Keebs, good luck to you tomorrow. Remember, pick one tiny spot in the middle of the shoulder. Don`t forget to breath.


----------



## Keebs (Oct 27, 2014)

Nicodemus said:


> Keebs, good luck to you tomorrow. Remember, pick one tiny spot in the middle of the shoulder. Don`t forget to breath.


Will do, thanks............... check your text messages.........


----------



## KyDawg (Oct 28, 2014)

We need some strong coffee to celebrate Keebs birfday with.


----------



## Wycliff (Oct 28, 2014)

Mornin get a few off after this


----------



## EAGLE EYE 444 (Oct 28, 2014)

KyDawg said:


> We need some strong coffee to celebrate Keebs birfday with.





Wycliff said:


> Mornin get a few off after this




Good Morning to you Charlie and Wycliff.

I believe that someone has put a curse on me or something.  Dang, yesterday I woke up at 4 AM with a bad case of a stomach bug again.  Diarrhea all day long and it has continued this morning as well.  I am sick and tired about this nasty "metal taste" in my mouth.  I don't know where this bug has came from BUT I wish that it would go away.  Late yesterday, I also broke my glasses so I had to go to Lenscrafters immediately and have another pair made.  Close to $400 later, I had to get new lens and frames.   I think that I need to find a way to change my luck!!!

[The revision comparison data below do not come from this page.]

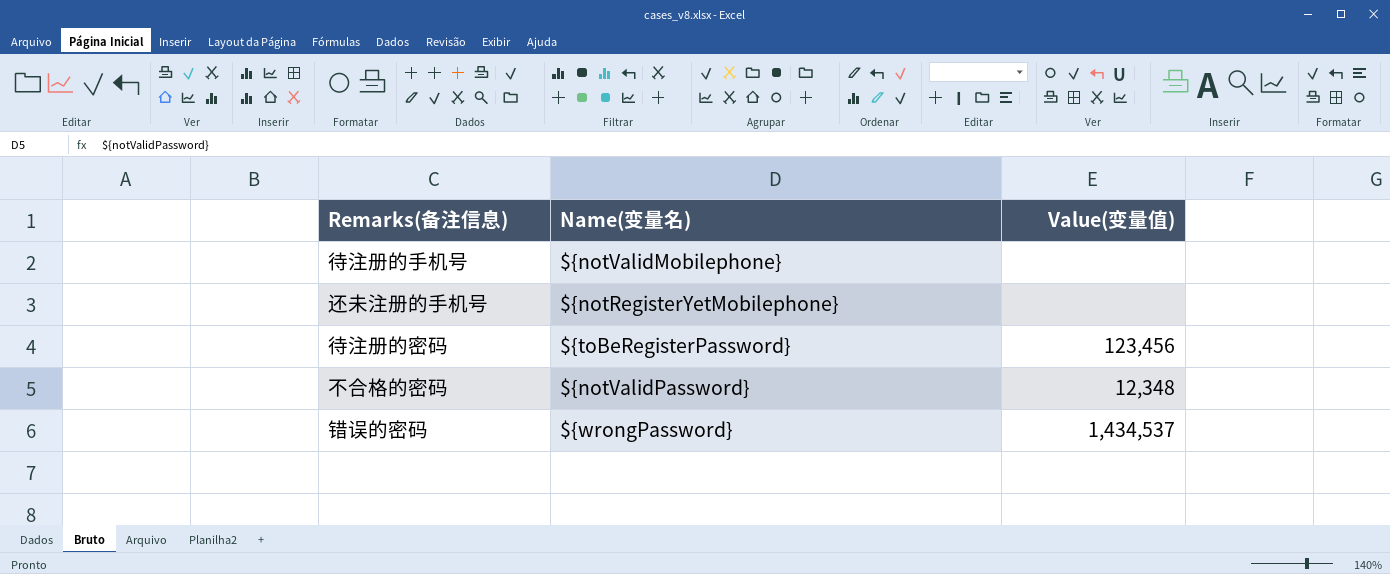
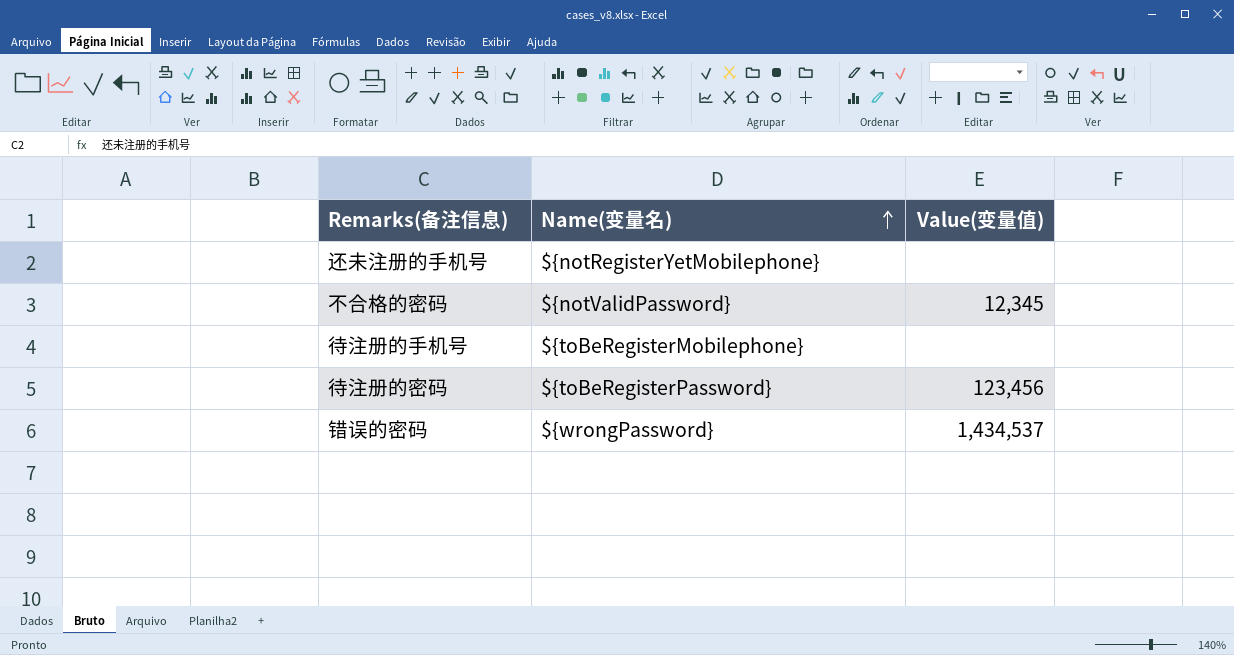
row order: none -> Name(变量名) ascending
不合格的密码 | Value(变量值): 12,348 -> 12,345
待注册的手机号 | Name(变量名): ${notValidMobilephone} -> ${toBeRegisterMobilephone}

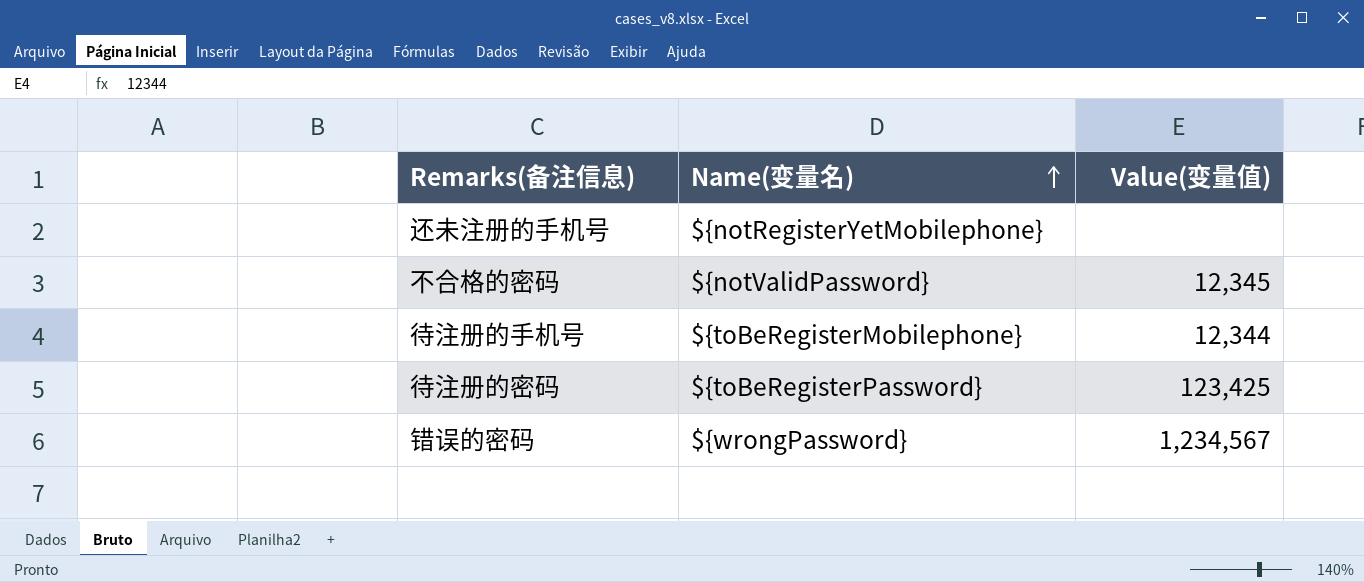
待注册的手机号 | Value(变量值): none -> 12,344
待注册的密码 | Value(变量值): 123,456 -> 123,425
错误的密码 | Value(变量值): 1,434,537 -> 1,234,567

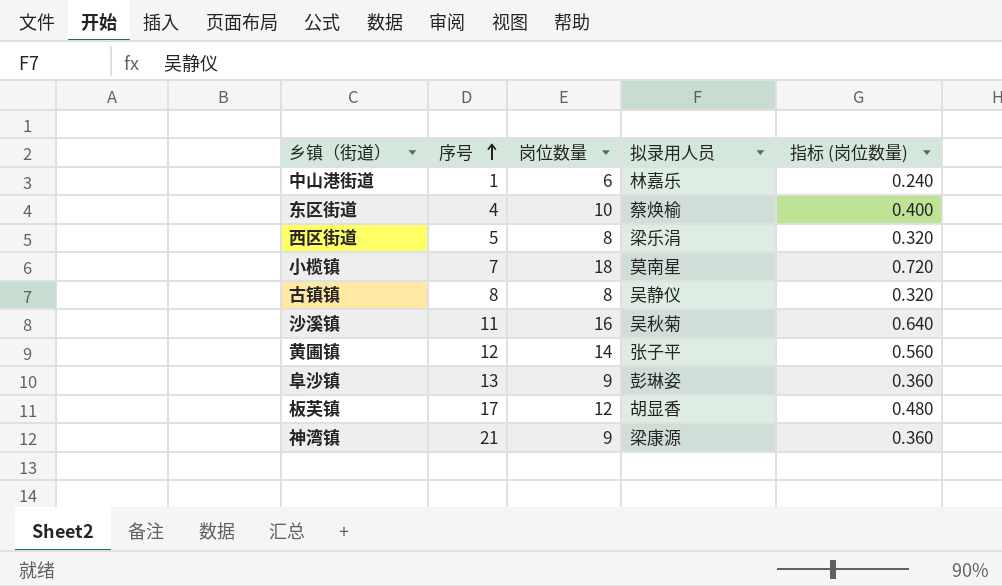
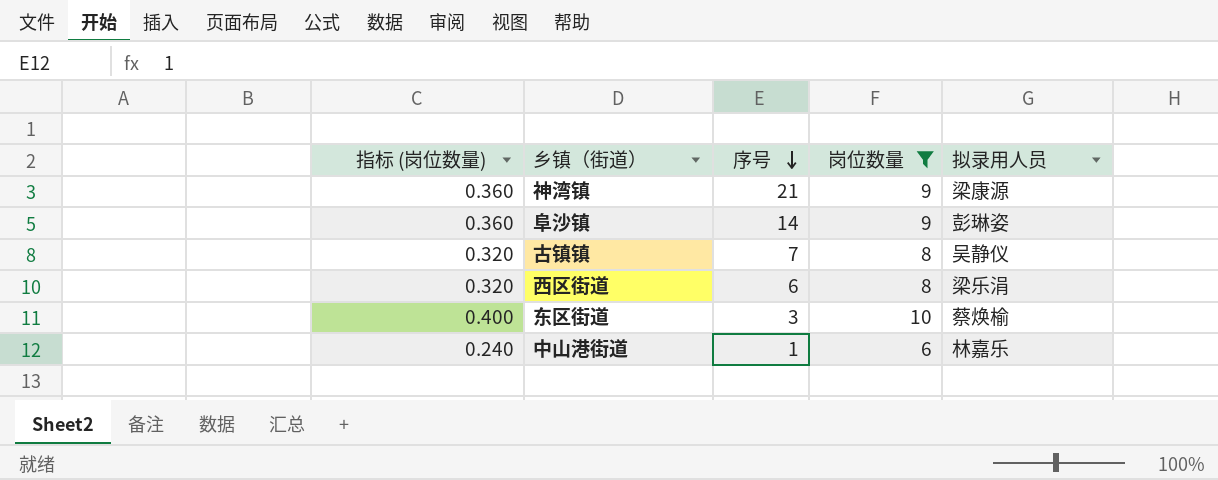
filter: none -> 岗位数量 <= 10
row order: 序号 ascending -> 序号 descending
column 指标 (岗位数量) | position: 5 -> 1
阜沙镇 | 序号: 13 -> 14
古镇镇 | 序号: 8 -> 7
西区街道 | 序号: 5 -> 6
东区街道 | 序号: 4 -> 3

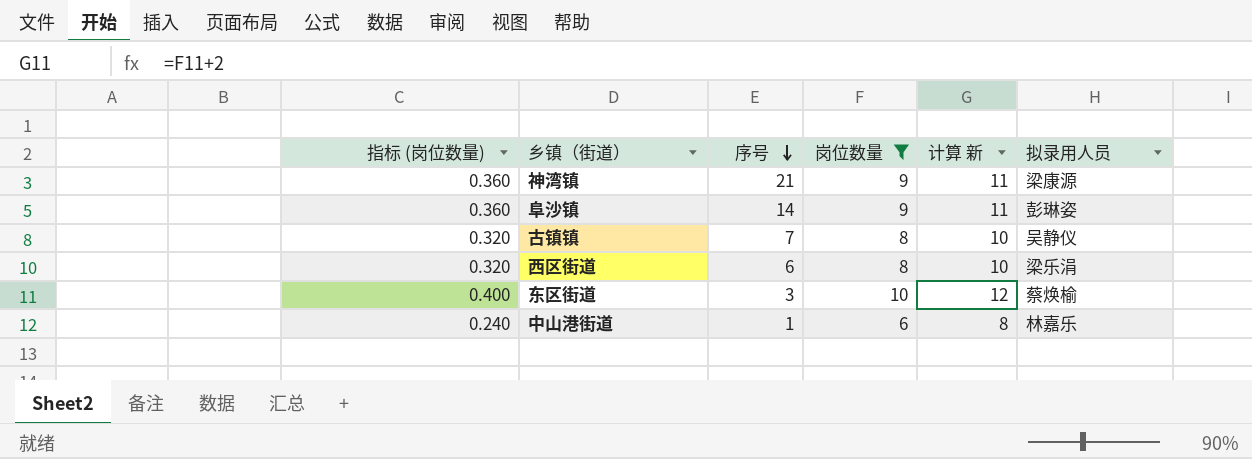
column 计算 新 | formula: none -> [岗位数量] + 2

I've got to skip the coffee this morning and just take some more Alka-Selzer and Imodium AD again.


----------



## gobbleinwoods (Oct 28, 2014)

KyDawg said:


> We need some strong coffee to celebrate Keebs birfday with.





Wycliff said:


> Mornin get a few off after this



morning and here is the strong stuff and enjoy your days off Wy

EE, this will counter the AD


----------



## KyDawg (Oct 28, 2014)

I really think you should drink your coffee Mr Eagle.


----------



## blood on the ground (Oct 28, 2014)

Morning kids!


----------



## KyDawg (Oct 28, 2014)

Morning blood.


----------



## blood on the ground (Oct 28, 2014)

KyDawg said:


> Morning blood.



how you durrrrn


----------



## gobbleinwoods (Oct 28, 2014)

blood on the ground said:


> how you durrrrn



I is vertical so doing better than those pushing up daises.


----------



## Hankus (Oct 28, 2014)

yep


----------



## havin_fun_huntin (Oct 28, 2014)

moaning folks


----------



## mudracing101 (Oct 28, 2014)

Good morning, Happy birthday Keebs!!


----------



## havin_fun_huntin (Oct 28, 2014)

wonder if keebs is hunting this morning


----------



## havin_fun_huntin (Oct 28, 2014)

quiet in hurr


----------



## blood on the ground (Oct 28, 2014)

Haaaay!


----------



## mrs. hornet22 (Oct 28, 2014)

Mornin


----------



## mudracing101 (Oct 28, 2014)

havin_fun_huntin said:


> wonder if keebs is hunting this morning



Call her cell phone and see if she remembered to put it on silent


----------



## mudracing101 (Oct 28, 2014)

blood on the ground said:


> Haaaay!





mrs. hornet22 said:


> Mornin


----------



## havin_fun_huntin (Oct 28, 2014)

mudracing101 said:


> Call her cell phone and see if she remembered to put it on silent



i considered texting her but didnt wanna chance spooking any deer she might see.  shed tan my hide


----------



## blood on the ground (Oct 28, 2014)

mudracing101 said:


>



Your to happy this morning!!!....


----------



## havin_fun_huntin (Oct 28, 2014)

its one day closer to friday, course hes happy


----------



## havin_fun_huntin (Oct 28, 2014)

im full!!  had a customer bring me something to eat.. little heavy for breakfast but it were sho nuff good


----------



## havin_fun_huntin (Oct 28, 2014)

hey durt, good to see you stranger


----------



## havin_fun_huntin (Oct 28, 2014)

anyone heard from hdm03-?


----------



## havin_fun_huntin (Oct 28, 2014)

well ack to the lftt thread


----------



## rydert (Oct 28, 2014)

havin_fun_huntin said:


> anyone else see da pics of durt and his  daughter?  Wonder where his wife was....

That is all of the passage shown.